##### PROVIDED INFORMATION #####
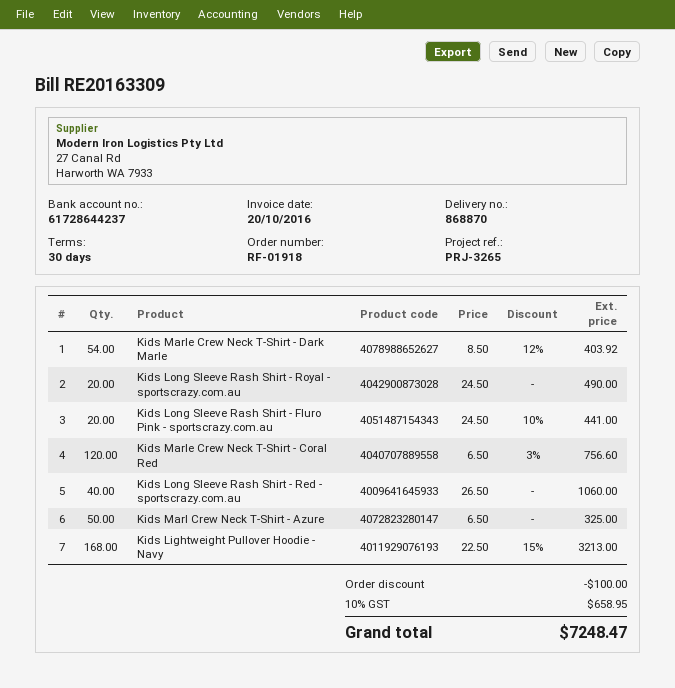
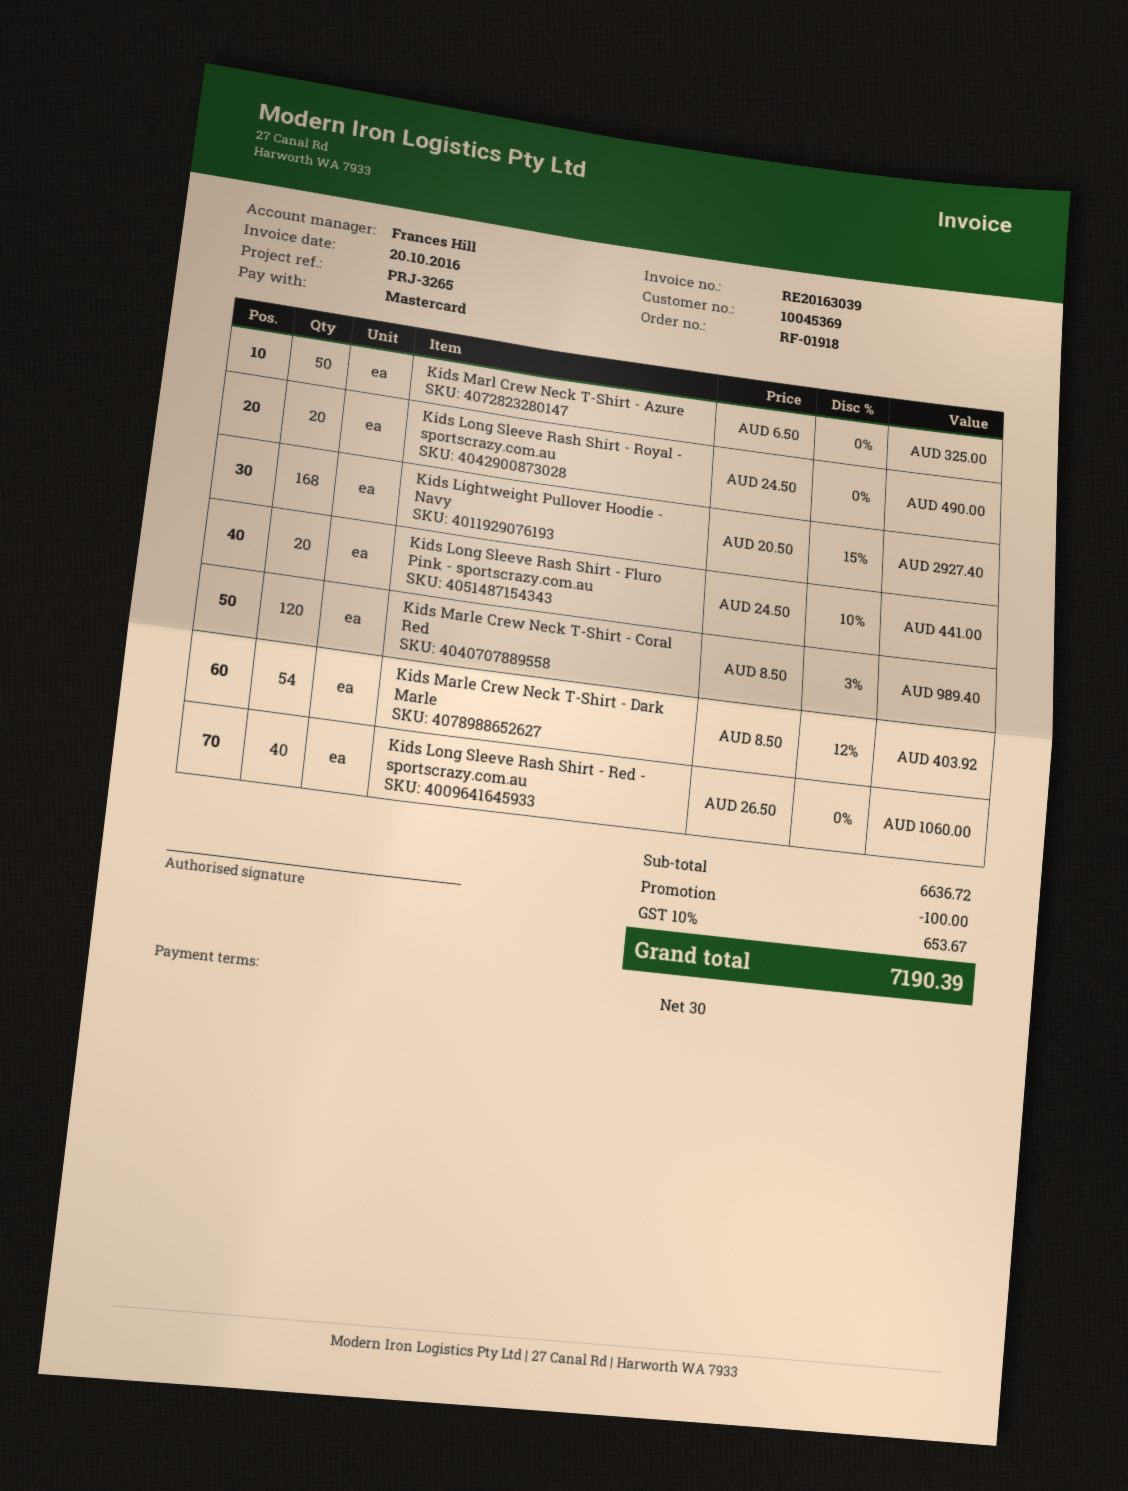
invoice number: RE20163309 -> RE20163039
Kids Marle Crew Neck T-Shirt - Coral Red: 120 x 6.50 - 3% = 756.60 -> 120 x 8.50 - 3% = 989.40
Kids Lightweight Pullover Hoodie - Navy: 168 x 22.50 - 15% = 3213.00 -> 168 x 20.50 - 15% = 2927.40
tax: 10% = 658.95 -> 10% = 653.67
total: 7248.47 -> 7190.39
#####
*EXERCISE*
Only the records themselves, retyped exactly, belong in the answer; please leave all images behind.

*ANSWER FOR THE TASK*
invoice number: RE20163309 -> RE20163039
Kids Marle Crew Neck T-Shirt - Coral Red: 120 x 6.50 - 3% = 756.60 -> 120 x 8.50 - 3% = 989.40
Kids Lightweight Pullover Hoodie - Navy: 168 x 22.50 - 15% = 3213.00 -> 168 x 20.50 - 15% = 2927.40
tax: 10% = 658.95 -> 10% = 653.67
total: 7248.47 -> 7190.39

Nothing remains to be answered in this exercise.